Q3: How do I assess the severity of Aaron’s asthma exacerbation?
Use standardized assessment tools like PRAM (Pediatric Respiratory Assessment Measure) or Clinical Assessment Score that consider oxygen saturation, air entry, wheezing, work of breathing, and alertness. Key indicators of severity include: SpO2 94% (indicating moderate hypoxemia), tachypnea (RR 32), tachycardia (HR 108), pale appearance with circumoral cyanosis, and poor response to home nebulizer treatment. This presentation suggests moderate severity requiring immediate bronchodilator and anti-inflammatory therapy.
Q4: What management interventions should I include for this asthma exacerbation?

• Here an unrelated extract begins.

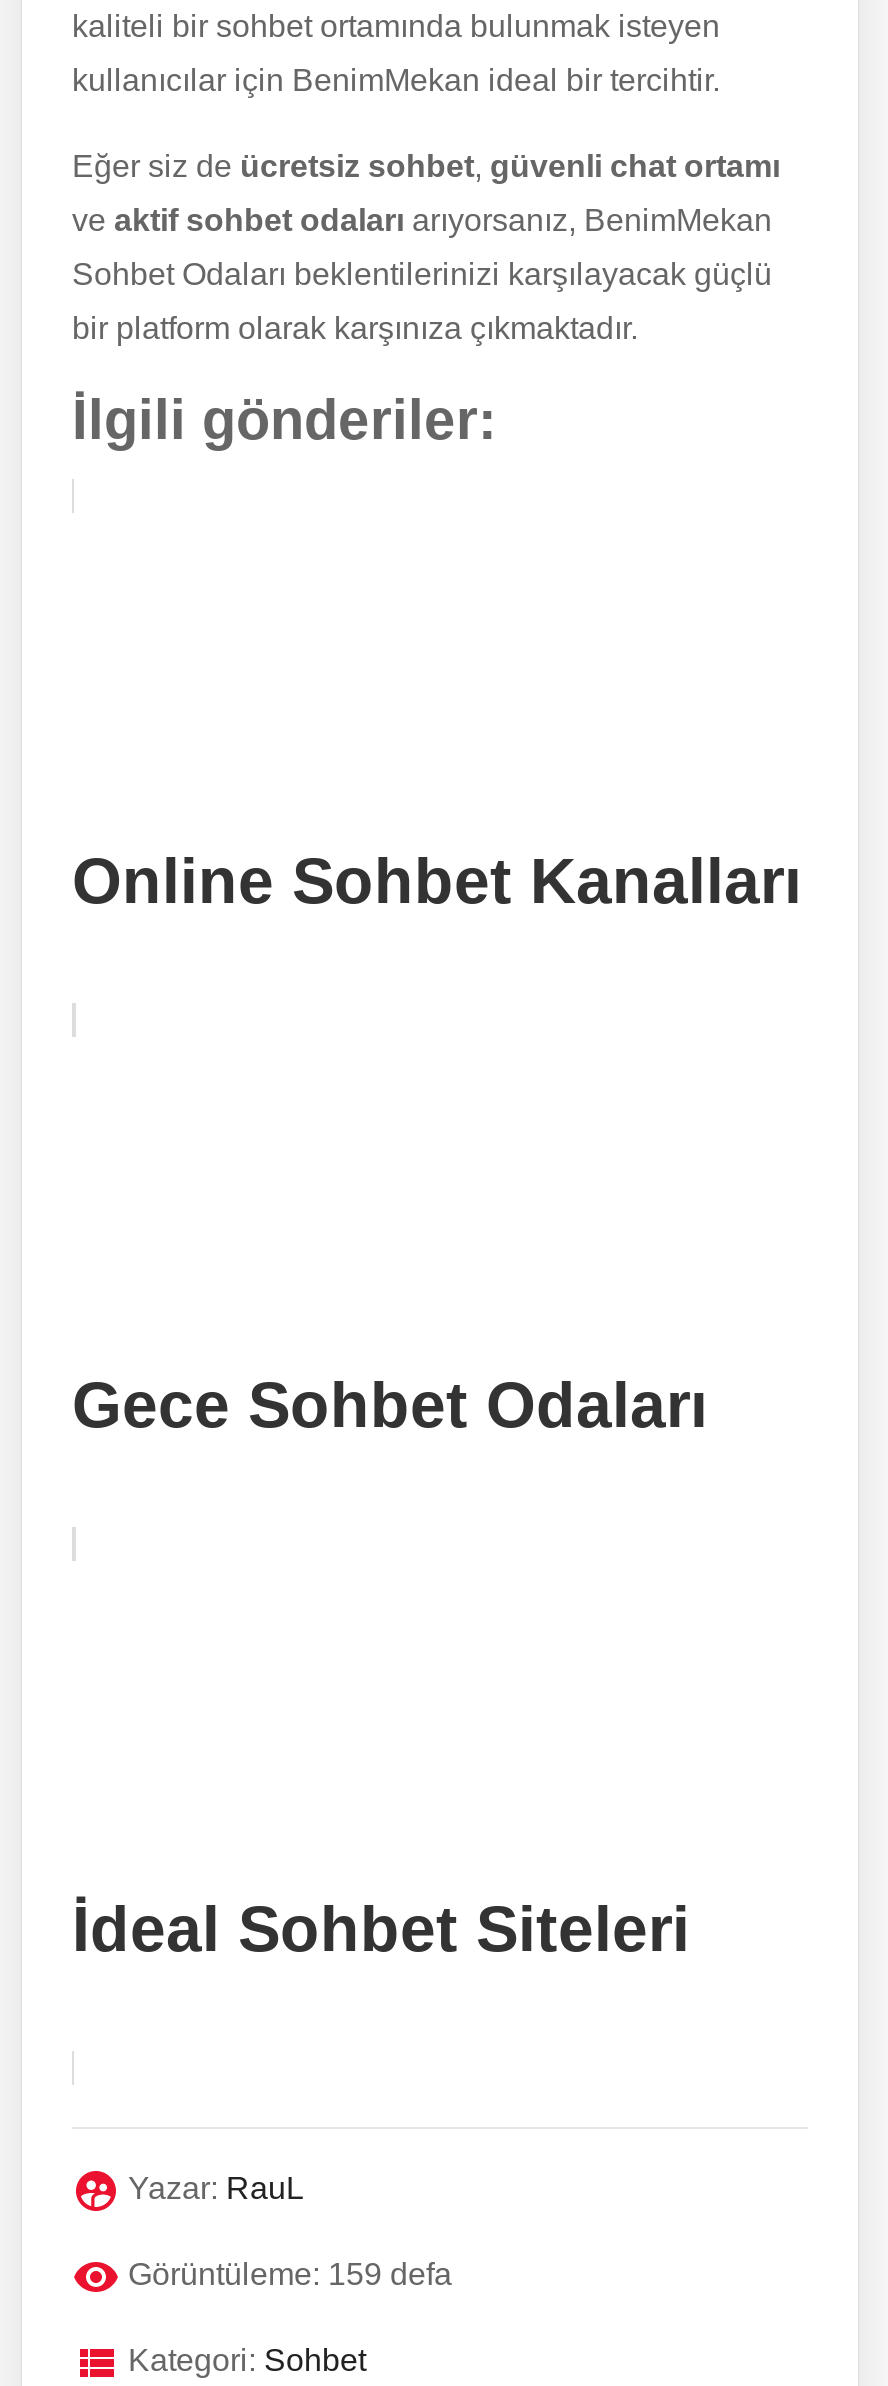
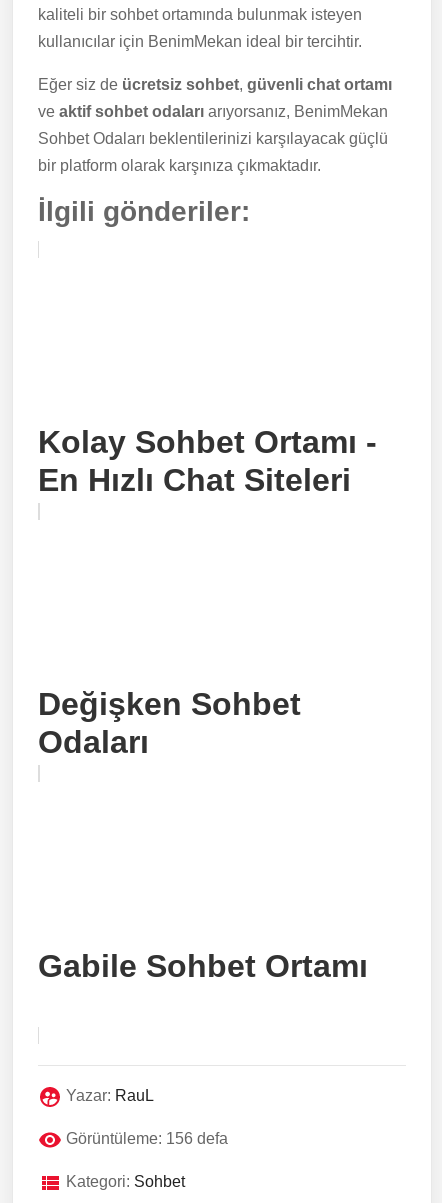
[72,845,802,917] Online Sohbet Kanalları -> [38,424,377,498] Kolay Sohbet Ortamı - | En Hızlı Chat Siteleri
[72,1369,708,1441] Gece Sohbet Odaları -> [38,686,301,760] Değişken Sohbet | Odaları
[72,1893,690,1965] İdeal Sohbet Siteleri -> [38,948,368,984] Gabile Sohbet Ortamı
[120,2257,452,2291] Görüntüleme: 159 defa -> [62,1130,228,1147] Görüntüleme: 156 defa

Comprehensive management should include: immediate bronchodilator therapy with albuterol via MDI and spacer, systemic corticosteroids (dexamethasone 0.3-0.6 mg/kg PO or prednisolone), continuous monitoring with objective severity assessments, supplemental oxygen if needed to maintain SpO2 >92%, discharge planning with inhaled corticosteroid prescription for controller therapy, environmental education about wildfire smoke monitoring and avoidance strategies using resources like AirNow.gov, and written asthma action plan with clear instructions for future exacerbations. Students often forget the importance of environmental education and long-term prevention strategies, which are crucial components for comprehensive pediatric asthma care.